As a con, it’s harder to follow up directly with customers. Say you are trying to find all of the people affected by a given issue, because you want to send them a message letting them know it’s resolved. You’d need their email addresses to know who to follow up with—if that information is in Unwrap, it makes it really simple to do that follow up. If not, it’s obviously more tricky.  

There are certainly ways around that. For example, could pass us a user ID that we don't know the mappings of names and email addresses too, and then you could do the mapping on your end.”

How does Unwrap handle edge cases, like when redaction removes business critical context?

Millner: “Fortunately because of the service we provide this just doesn't happen. Going back to what I said initially, PII does not affect the analysis work our platform does. Unwrap looks for trends in customer feedback, and you don't need PII to do that effectively. 

If you remove a customer’s email address or name, you're still able to understand what their pain point was and why they reached out.”

How do customers know what’s being redacted?

Millner: “It's very clear in the platform. The PII is removed and then it’s replaced with the entity type that was redacted. 
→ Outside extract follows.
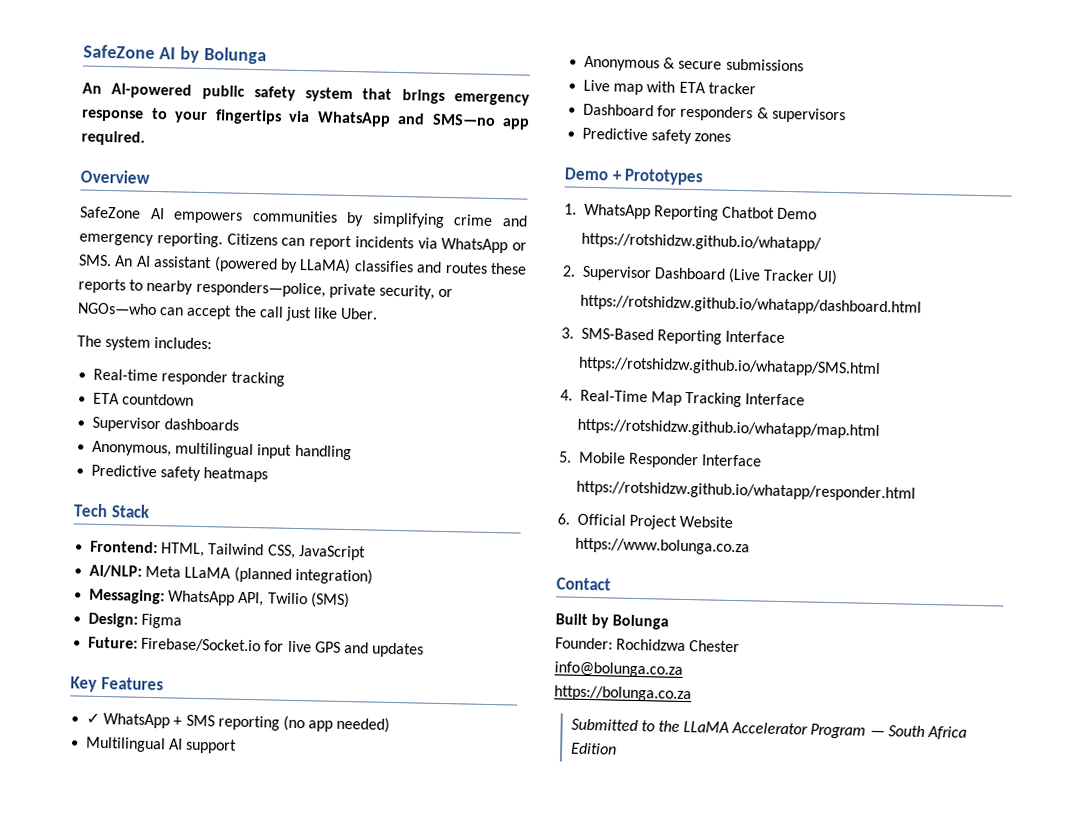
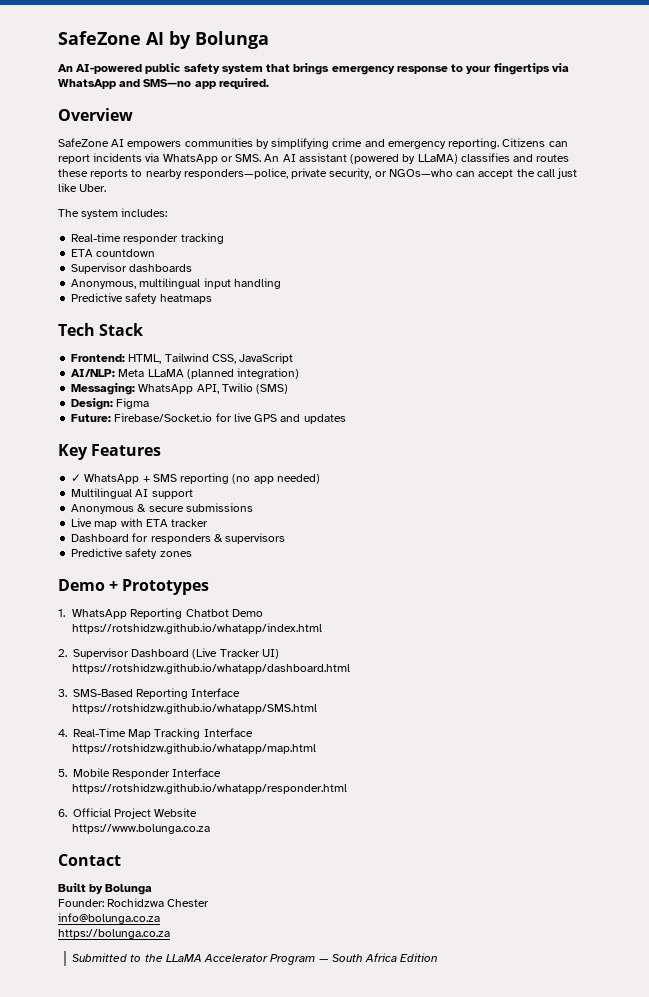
- https://rotshidzw.github.io/whatapp/
+ https://rotshidzw.github.io/whatapp/index.html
Let’s say the original feedback entry was, ‘Hey, I'm Ryan, and I'd like to know more about your student discounts.’ The redacted version in Unwrap would say, ‘Hey, I am <REDACTED FIRST NAME> and I'd like to know more about your student discounts.’ So you'll see it very clearly in text.” 

When does PII redaction happen and does Unwrap have access to unredacted information?

Millner: “PII redaction happens before any data is actually ingested into our system. This means, we never gain access to the unredacted information. Customer data goes straight to AWS Comprehend, and then AWS Comprehend passes us the redacted content.” 

Unwrap: Is there a scenario where an Unwrap customer may request later on that they want PII redaction to occur? If so, how does Unwrap handle that after the fact?

Millner: “It's a configuration that's easy to adjust. This has actually happened with one of our customers. They started without PII redaction, then a year later said, ‘We actually need it.’ 

We’re able to simply turn it on and AWS Comprehend scrubs all the PII—retroactively as well. Moving forward, all PII gets redacted on a daily basis.”